*** Source data Section Begins ***

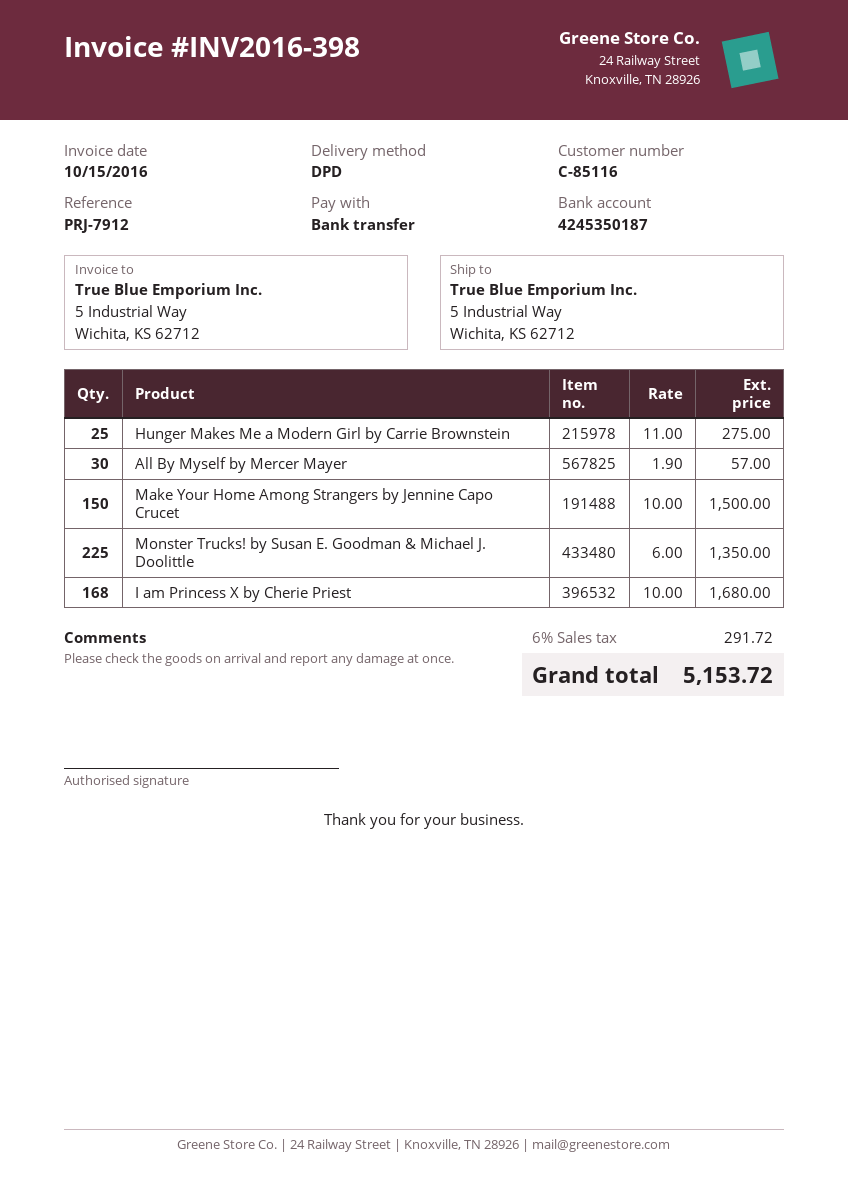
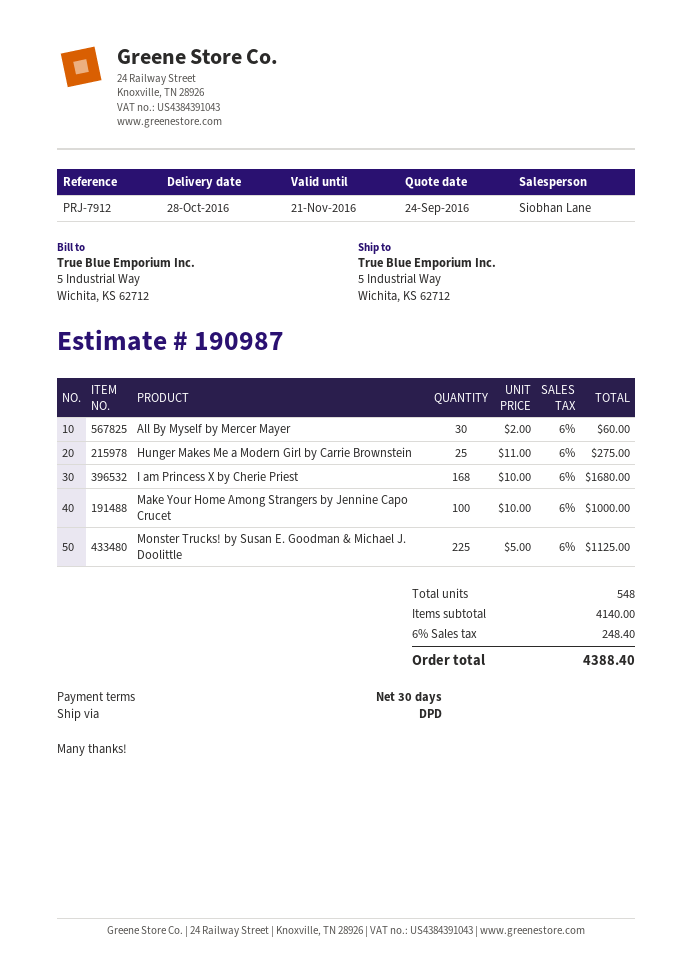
All By Myself by Mercer Mayer: 30 x 1.90 = 57.00 -> 30 x 2.00 = 60.00
Make Your Home Among Strangers by Jennine Capo Crucet: 150 x 10.00 = 1500.00 -> 100 x 10.00 = 1000.00
Monster Trucks! by Susan E. Goodman & Michael J. Doolittle: 225 x 6.00 = 1350.00 -> 225 x 5.00 = 1125.00
tax: 6% = 291.72 -> 6% = 248.40
total: 5153.72 -> 4388.40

*** Source data Section Ends ***

## Work to be completed
Exactly as written, give every entry again, but not the pictures.

## Completed exercise
All By Myself by Mercer Mayer: 30 x 1.90 = 57.00 -> 30 x 2.00 = 60.00
Make Your Home Among Strangers by Jennine Capo Crucet: 150 x 10.00 = 1500.00 -> 100 x 10.00 = 1000.00
Monster Trucks! by Susan E. Goodman & Michael J. Doolittle: 225 x 6.00 = 1350.00 -> 225 x 5.00 = 1125.00
tax: 6% = 291.72 -> 6% = 248.40
total: 5153.72 -> 4388.40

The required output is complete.